His sacred music was conservative and tended to be modest, as could be expected for a musician working in Milan, the home of Cardinal Carlo Borromeo, the principal force behind the musical reforms during the Council of Trent (complex polyphony, unclarity of diction, and "immodesty" were among the qualities for which contemporary musicians were criticized by the Council). He wrote a book of motets which he dedicated to Giovanni da Legge, the procurator at St.

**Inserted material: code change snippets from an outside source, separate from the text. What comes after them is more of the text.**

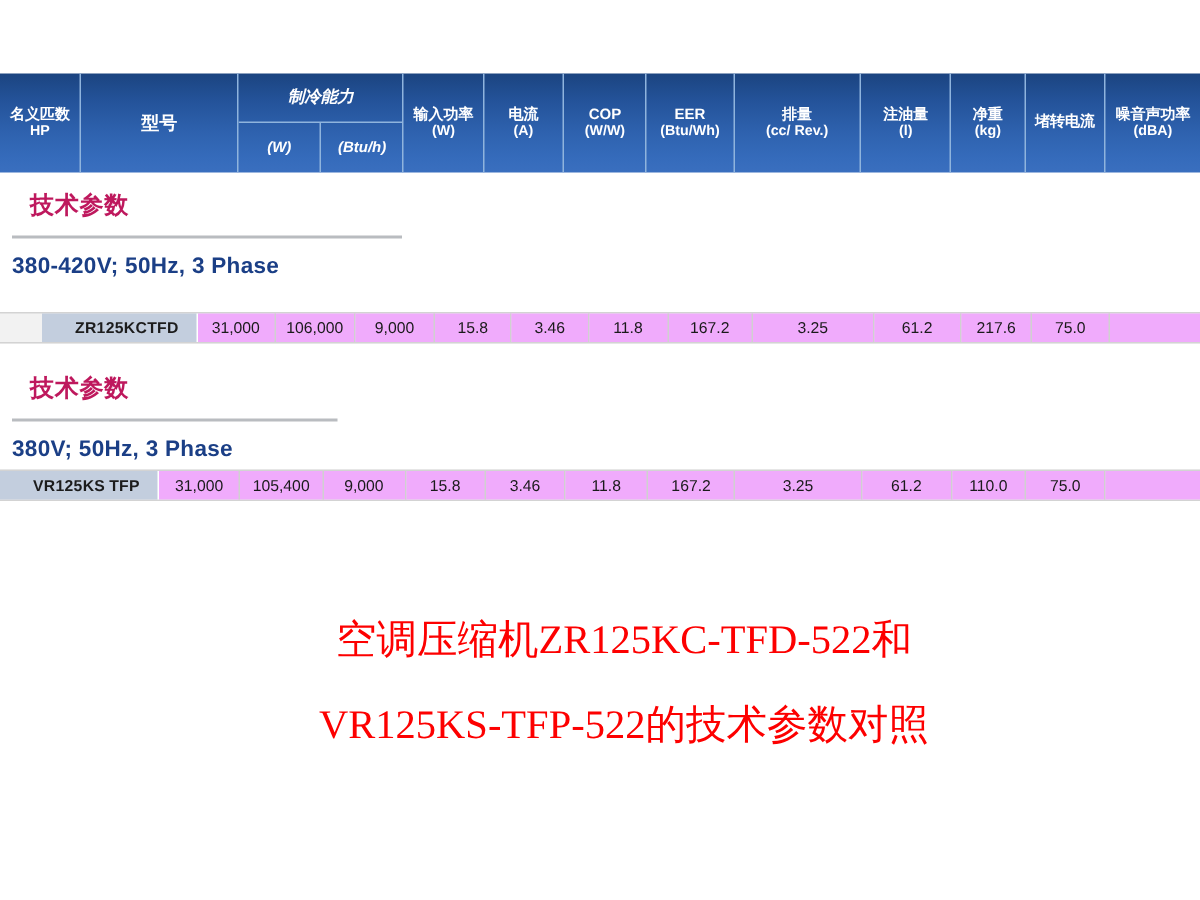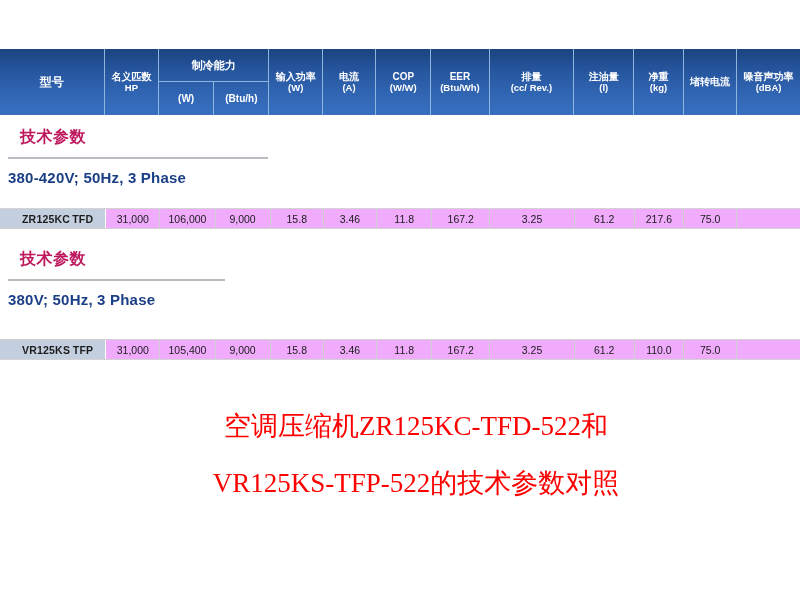"制冷能力" .hcol.group { font-style: none -> italic }
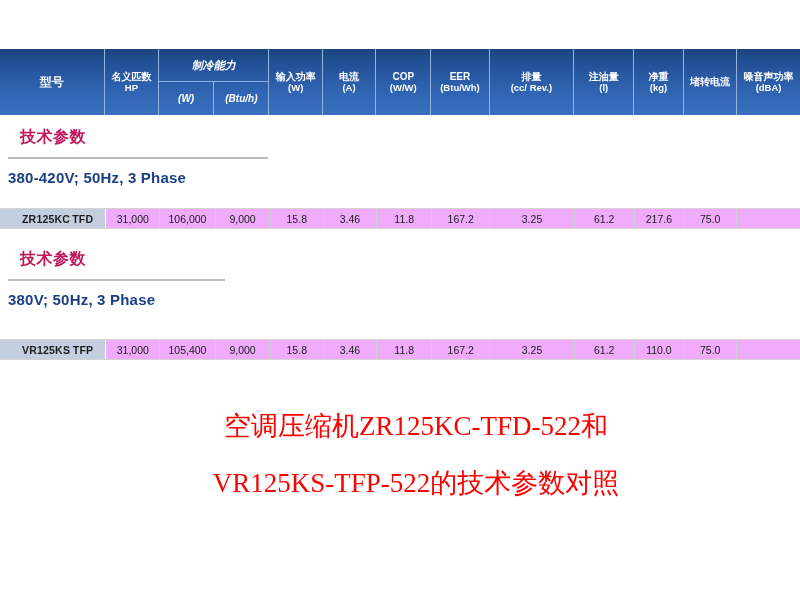"型号" div.hcol { order: before "名义匹数" -> after "名义匹数" }
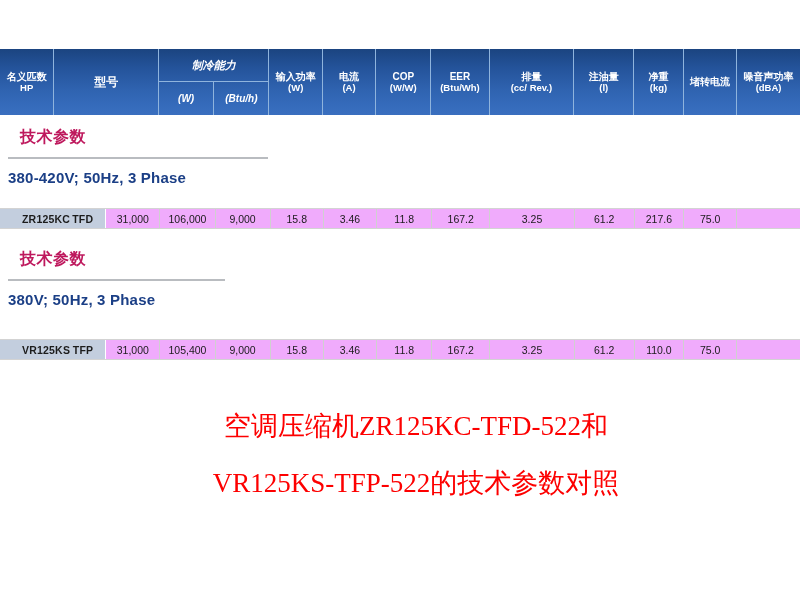"ZR125KC" div.data-row { padding-left: none -> 28px }
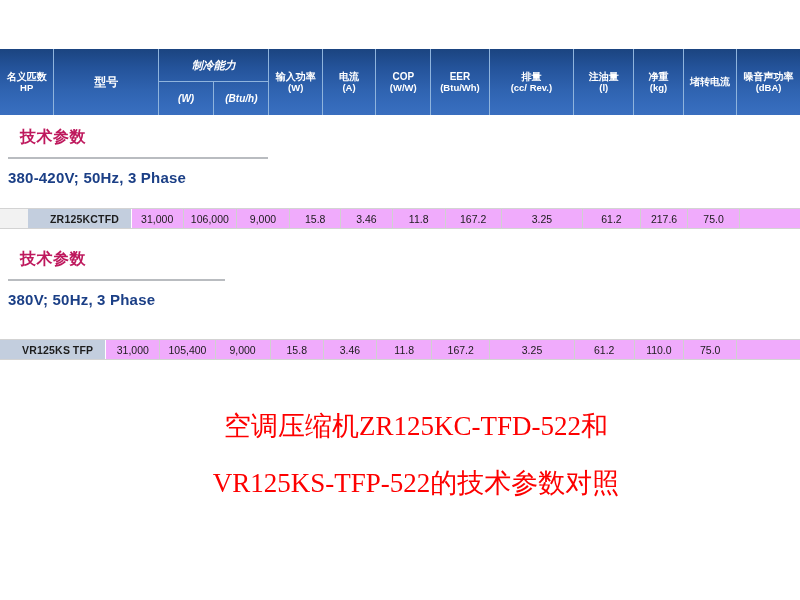"VR125KS" div.data-row { top: 339px -> 313px }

Mark's in Venice in 1544; he may have been seeking a job there, the most prestigious musical institution in northern Italy. After moving to Milan he wrote a series of settings of the Magnificat which he dedicated to Borromeo. Stylistically these works are in conformance with the dictates of the Council of Trent in their scope, declamation, and overall.

Boyleau's secular music consists of madrigals and canzoni, published or copied in six books, only three of which have survived. His style spans the period from the late 1530s or early 1540s, the early history of the madrigal, as it was practiced in Venice, to the 1560s, at which time composers were experimenting with chromaticism and greater textural contrast; Boyleau showed in his work that he kept current with prevailing trends.